24.11.01 | Kündigung

Kurzarbeit als Alternative zu Entlassungen


Sicherung von Jobs in Krisenzeiten

Geht es der Wirtschaft schlecht, häufen sich Meldungen über Kurzarbeit. Darunter versteht man eine vorübergehende Reduzierung oder vollständige Einstellung der Arbeitszeit in den betroffenen Betrieben. Die arbeitsrechtliche Vertragsbeziehung zwischen dem Mitarbeiter und seinem Arbeitgeber besteht jedoch weiter. Kurzarbeit bewirkt lediglich das Ruhen oder die Einschränkung der Pflicht des Arbeitnehmers zur vollen Arbeitsleistung und der Pflicht des Arbeitgebers zur Zahlung von Vergütung.

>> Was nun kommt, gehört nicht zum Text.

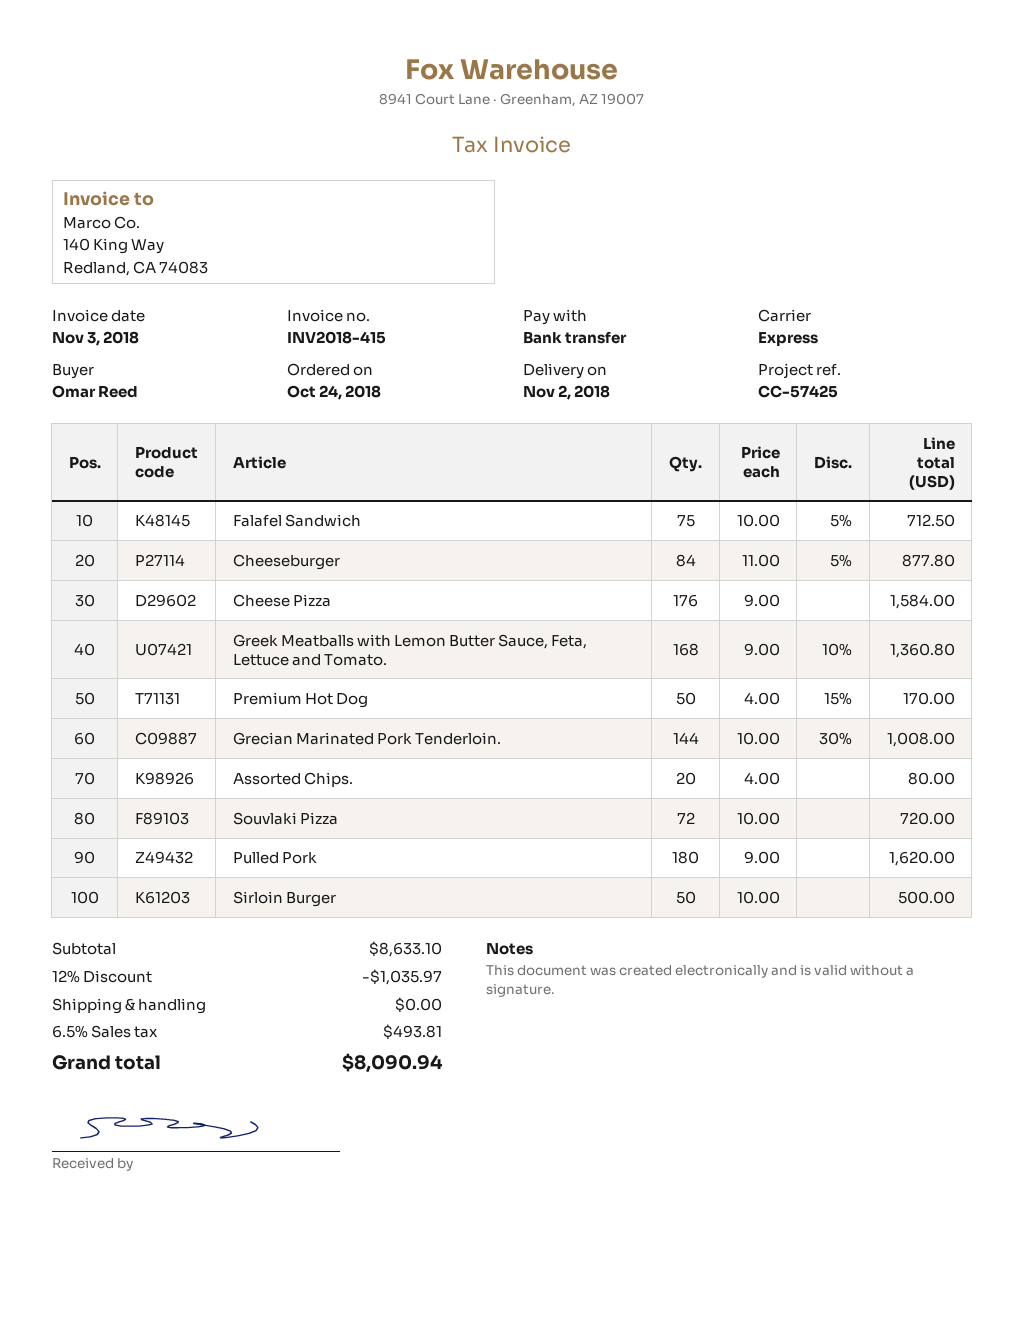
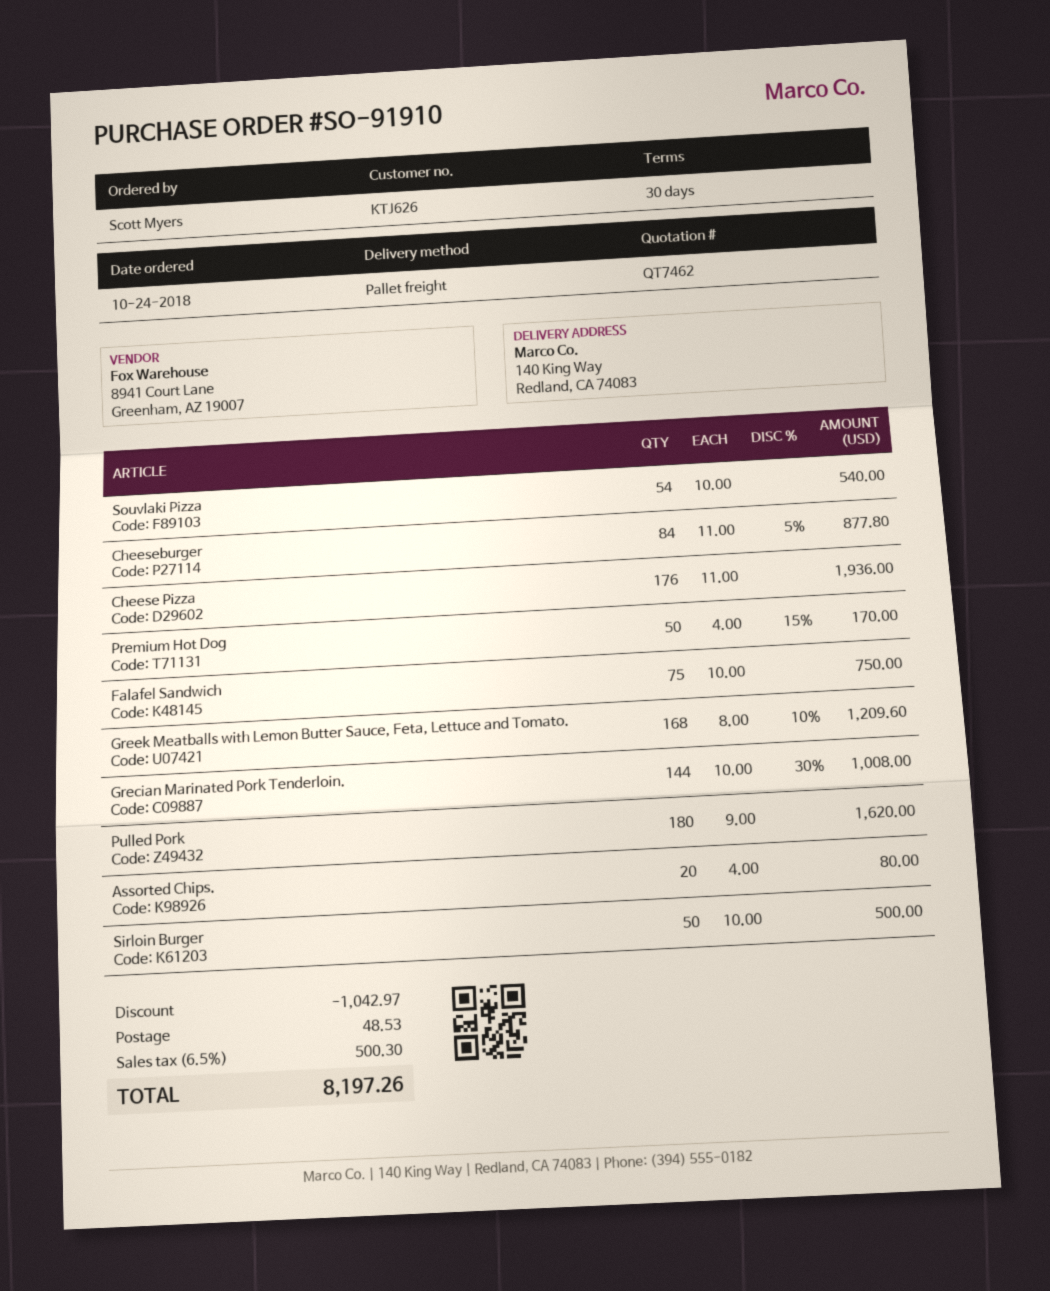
ordered by: Omar Reed -> Scott Myers
shipping method: express -> pallet freight
Falafel Sandwich: 75 x 10.00 - 5% = 712.50 -> 75 x 10.00 = 750.00
Cheese Pizza: 176 x 9.00 = 1584.00 -> 176 x 11.00 = 1936.00
Greek Meatballs with Lemon Butter Sauce, Feta, Lettuce and Tomato.: 168 x 9.00 - 10% = 1360.80 -> 168 x 8.00 - 10% = 1209.60
Souvlaki Pizza: 72 x 10.00 = 720.00 -> 54 x 10.00 = 540.00
discount: 1035.97 -> 1042.97
shipping: 0.00 -> 48.53
tax: 6.5% = 493.81 -> 6.5% = 500.30
total: 8090.94 -> 8197.26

Das Mittel der Kurzarbeit ist Ergebnis der Bemühungen von Regierung, Arbeitgebern und Arbeitnehmern, vorübergehende Beschäftigungseinbrüche auszugleichen und Arbeitsplätze in Krisenzeiten zu sichern. So erhalten die Arbeitnehmer während der Kurzarbeit das so genannte Kurzarbeitergeld. Dieses tritt wenigstens teilweise an die Stelle des ausgefallenen Lohns. Die Arbeitgeber bekommen dadurch eine Alternative zu Entlassungen: Sie sparen gleichzeitig Kosten der Personalfluktuation wie zum Beispiel Einarbeitungskosten für neue Mitarbeiter und vermeiden den Verlust von Know-how. Auch die Vorteile für die Arbeitnehmer liegen auf der Hand: Kurzarbeit anstatt Arbeitslosigkeit. Dennoch sind Kündigungen während der Kurzarbeitsperiode nicht ausgeschlossen.

Zustimmung erforderlich

Die Arbeitgeber können Kurzarbeit nicht aufs Geratewohl anordnen. Kurzarbeit muss wirtschaftlich bedingt (fehlende Aufträge) und unvermeidbar sein (z.B. Umstrukturierung eines Betriebes auf neue Produkte wegen der gesamtwirtschaftlichen Lage). Schließlich benötigen die Arbeitgeber für die Anordnung von Kurzarbeit über die wirtschaftliche Notwendigkeit hinaus auch einer Rechtsgrundlage. Diese können Tarifverträge, Betriebsvereinbarungen oder die Arbeitsverträge selbst geben.

Fehlen solche Rechtsgrundlagen, können Arbeitgeber Kurzarbeit nur mit Zustimmung der betroffenen Arbeitnehmer einführen! Wichtig: Leisten Arbeitnehmer widerspruchslos Kurzarbeit, entsteht hieraus eine stillschweigende Vereinbarung. Wird die Zustimmung jedoch nicht erteilt, so müsste der Arbeitgeber allen betroffenen Arbeitnehmern eine Änderungskündigung aussprechen. Sind Betriebsräte vorhanden, so müssen auch diese von der anstehenden Kurzarbeit informiert werden. Außerdem müssen Arbeitgeber die Einführung von Kurzarbeit bei den zuständigen Arbeitsämtern schriftlich anmelden. Dies ist unbedingte Voraussetzung für Bezug des Kurzarbeitergeldes. Denn Kurzarbeitergeld wird frühestens ab dem Monat gewährt, indem die Anmeldung eingegangen ist.

Die Kurzarbeit endet entweder nach Ablauf der vereinbarten Zeit oder aber wenn die Voraussetzungen wegfallen. Kurzarbeitergeld wird normalerweise für die Dauer von sechs Monaten gezahlt, in begrenzten Sonderfällen sogar bis zu zwölf Monaten.

Veröffentlicht in der Berliner Zeitung am 24.11.2001.